====== Input for this task

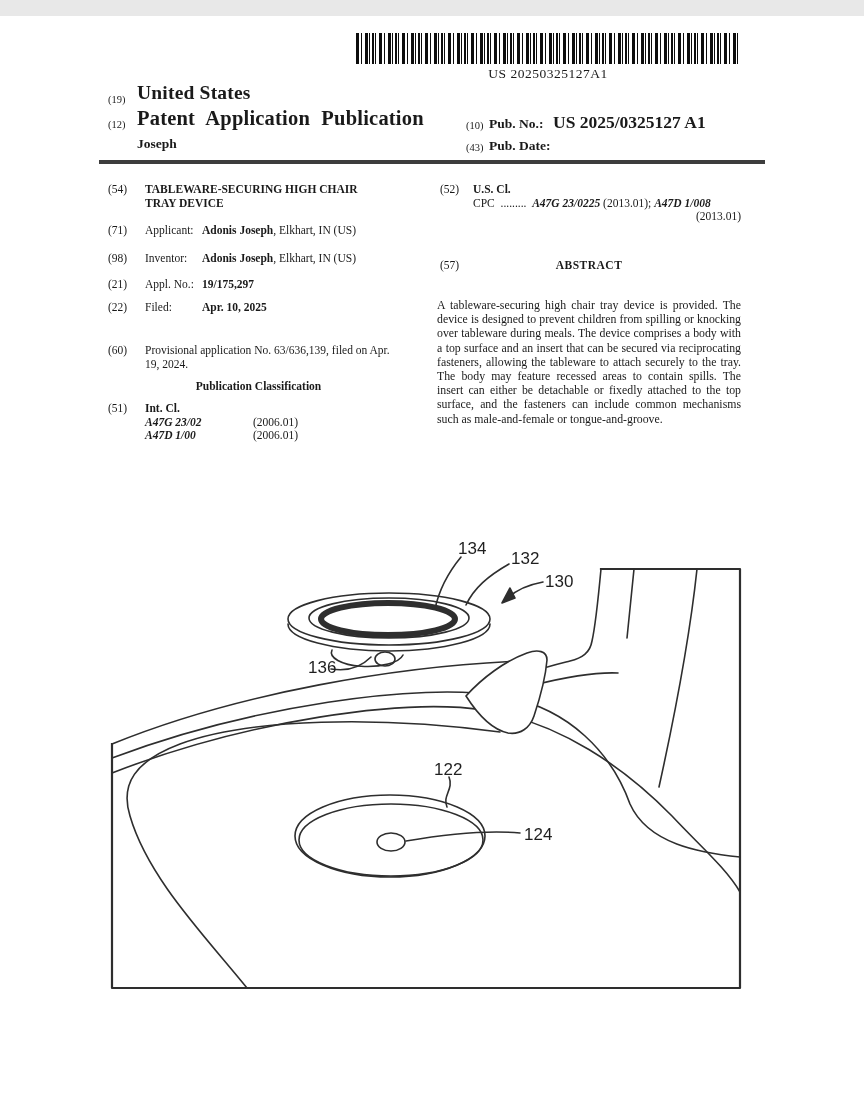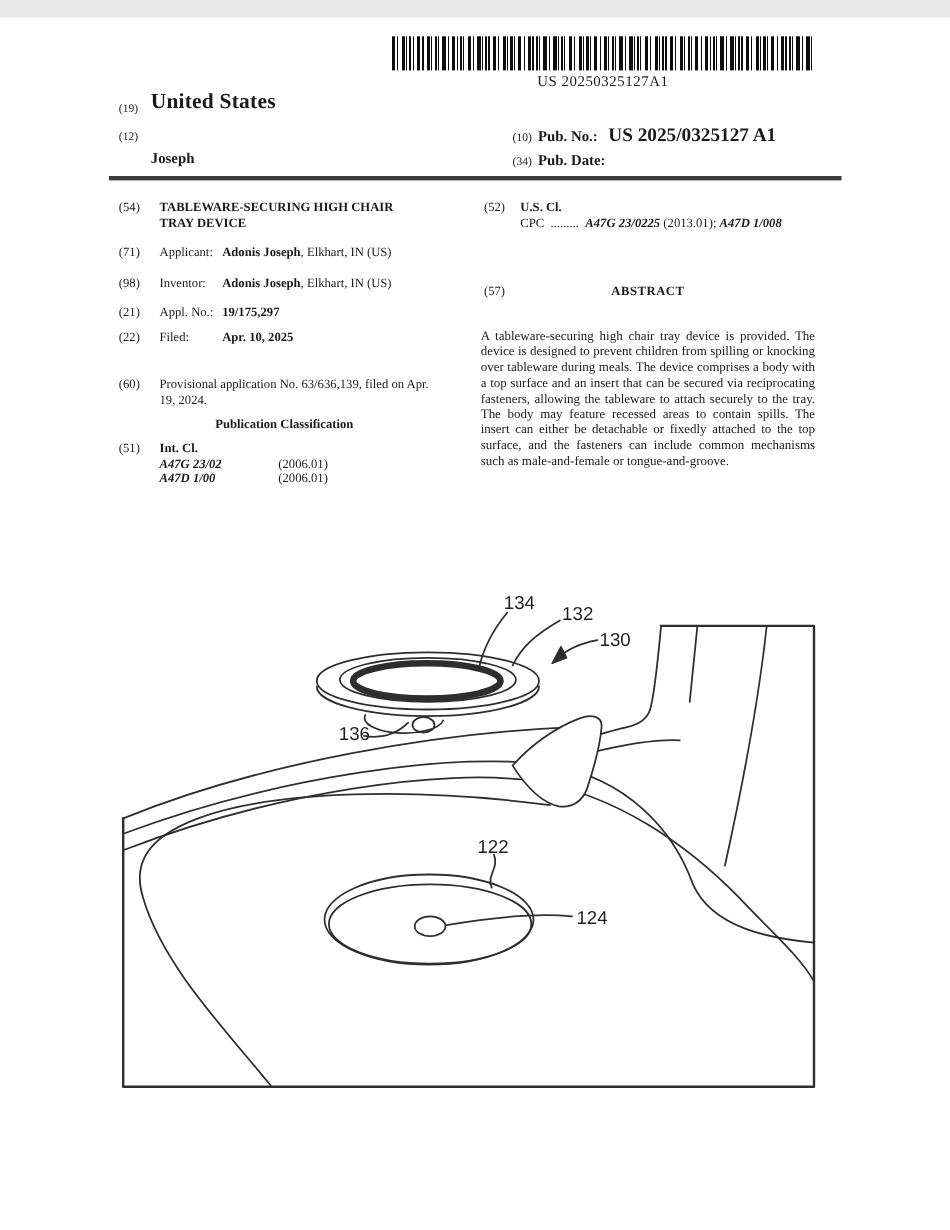--- a/index.html
+++ b/index.html
@@ -49,27 +49,28 @@
 
 <div id="page">
 
   <div class="abs" id="barcode"></div>
   <div class="abs" id="barcode-text">US 20250325127A1</div>
 
   <div class="abs tiny-num" id="country-num">(19)</div>
   <div class="abs" id="country">United States</div>
 
   <div class="abs tiny-num" id="kind-num">(12)</div>
+  <div class="abs" id="kind">Patent Application Publication</div>
   <div class="abs" id="surname">Joseph</div>
 
   <div class="abs tiny-num" id="pubno-num">(10)</div>
   <div class="abs" id="pubno-label">Pub. No.:</div>
   <div class="abs" id="pubno-value">US 2025/0325127 A1</div>
 
-  <div class="abs tiny-num" id="pubdate-num">(34)</div>
+  <div class="abs tiny-num" id="pubdate-num">(43)</div>
   <div class="abs" id="pubdate-label">Pub. Date:</div>
 
   <div class="abs" id="rule"></div>
 
   <div class="abs num b" style="top:167px">(54)</div>
   <div class="abs lcontent b bold" style="top:167px">TABLEWARE-SECURING HIGH CHAIR</div>
   <div class="abs lcontent b bold" style="top:181px">TRAY DEVICE</div>
 
   <div class="abs num b" style="top:208px">(71)</div>
   <div class="abs lcontent b" style="top:208px"><span class="lab">Applicant:</span><span class="bold">Adonis Joseph</span><span>, Elkhart, IN (US)</span></div>
@@ -91,20 +92,21 @@
   <div class="abs lcenter b" style="top:364px">Publication Classification</div>
 
   <div class="abs num b" style="top:386px">(51)</div>
   <div class="abs lcontent b bold" style="top:386px">Int. Cl.</div>
   <div class="abs lcontent b" style="top:399.5px"><span class="ccode bi">A47G 23/02</span><span>(2006.01)</span></div>
   <div class="abs lcontent b" style="top:413px"><span class="ccode bi">A47D 1/00</span><span>(2006.01)</span></div>
 
   <div class="abs rnum b" style="top:167px">(52)</div>
   <div class="abs rcontent b bold" style="top:167px">U.S. Cl.</div>
   <div class="abs rcontent b" style="top:180.5px"><span>CPC</span>&nbsp;&nbsp;<span>.........</span>&nbsp;&nbsp;<span class="bi">A47G 23/0225</span><span> (2013.01); </span><span class="bi">A47D 1/008</span></div>
+  <div class="abs b" id="cpc-line2">(2013.01)</div>
 
   <div class="abs rnum b" style="top:243px">(57)</div>
   <div class="abs b" id="abstract-head">ABSTRACT</div>
   <div class="abs" id="abstract-body">A tableware-securing high chair tray device is provided. The device is designed to prevent children from spilling or knocking over tableware during meals. The device comprises a body with a top surface and an insert that can be secured via reciprocating fasteners, allowing the tableware to attach securely to the tray. The body may feature recessed areas to contain spills. The insert can either be detachable or fixedly attached to the top surface, and the fasteners can include common mechanisms such as male-and-female or tongue-and-groove.</div>
 
   <svg class="abs" id="figure-svg" width="864" height="510" viewBox="0 500 864 510">
     <g fill="none" stroke="#2e2e2e" stroke-width="1.6" stroke-linecap="round" stroke-linejoin="round">
 
       <path stroke-width="2.2" stroke-linecap="square" d="M 601 553 L 740 553 L 740 972 L 112 972 L 112 728"></path>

============

— What is required —
Restate all of the material word for word. Keep out every picture.

— Answer to this exercise —
--- a/index.html
+++ b/index.html
@@ -49,27 +49,28 @@
 
 <div id="page">
 
   <div class="abs" id="barcode"></div>
   <div class="abs" id="barcode-text">US 20250325127A1</div>
 
   <div class="abs tiny-num" id="country-num">(19)</div>
   <div class="abs" id="country">United States</div>
 
   <div class="abs tiny-num" id="kind-num">(12)</div>
+  <div class="abs" id="kind">Patent Application Publication</div>
   <div class="abs" id="surname">Joseph</div>
 
   <div class="abs tiny-num" id="pubno-num">(10)</div>
   <div class="abs" id="pubno-label">Pub. No.:</div>
   <div class="abs" id="pubno-value">US 2025/0325127 A1</div>
 
-  <div class="abs tiny-num" id="pubdate-num">(34)</div>
+  <div class="abs tiny-num" id="pubdate-num">(43)</div>
   <div class="abs" id="pubdate-label">Pub. Date:</div>
 
   <div class="abs" id="rule"></div>
 
   <div class="abs num b" style="top:167px">(54)</div>
   <div class="abs lcontent b bold" style="top:167px">TABLEWARE-SECURING HIGH CHAIR</div>
   <div class="abs lcontent b bold" style="top:181px">TRAY DEVICE</div>
 
   <div class="abs num b" style="top:208px">(71)</div>
   <div class="abs lcontent b" style="top:208px"><span class="lab">Applicant:</span><span class="bold">Adonis Joseph</span><span>, Elkhart, IN (US)</span></div>
@@ -91,20 +92,21 @@
   <div class="abs lcenter b" style="top:364px">Publication Classification</div>
 
   <div class="abs num b" style="top:386px">(51)</div>
   <div class="abs lcontent b bold" style="top:386px">Int. Cl.</div>
   <div class="abs lcontent b" style="top:399.5px"><span class="ccode bi">A47G 23/02</span><span>(2006.01)</span></div>
   <div class="abs lcontent b" style="top:413px"><span class="ccode bi">A47D 1/00</span><span>(2006.01)</span></div>
 
   <div class="abs rnum b" style="top:167px">(52)</div>
   <div class="abs rcontent b bold" style="top:167px">U.S. Cl.</div>
   <div class="abs rcontent b" style="top:180.5px"><span>CPC</span>&nbsp;&nbsp;<span>.........</span>&nbsp;&nbsp;<span class="bi">A47G 23/0225</span><span> (2013.01); </span><span class="bi">A47D 1/008</span></div>
+  <div class="abs b" id="cpc-line2">(2013.01)</div>
 
   <div class="abs rnum b" style="top:243px">(57)</div>
   <div class="abs b" id="abstract-head">ABSTRACT</div>
   <div class="abs" id="abstract-body">A tableware-securing high chair tray device is provided. The device is designed to prevent children from spilling or knocking over tableware during meals. The device comprises a body with a top surface and an insert that can be secured via reciprocating fasteners, allowing the tableware to attach securely to the tray. The body may feature recessed areas to contain spills. The insert can either be detachable or fixedly attached to the top surface, and the fasteners can include common mechanisms such as male-and-female or tongue-and-groove.</div>
 
   <svg class="abs" id="figure-svg" width="864" height="510" viewBox="0 500 864 510">
     <g fill="none" stroke="#2e2e2e" stroke-width="1.6" stroke-linecap="round" stroke-linejoin="round">
 
       <path stroke-width="2.2" stroke-linecap="square" d="M 601 553 L 740 553 L 740 972 L 112 972 L 112 728"></path>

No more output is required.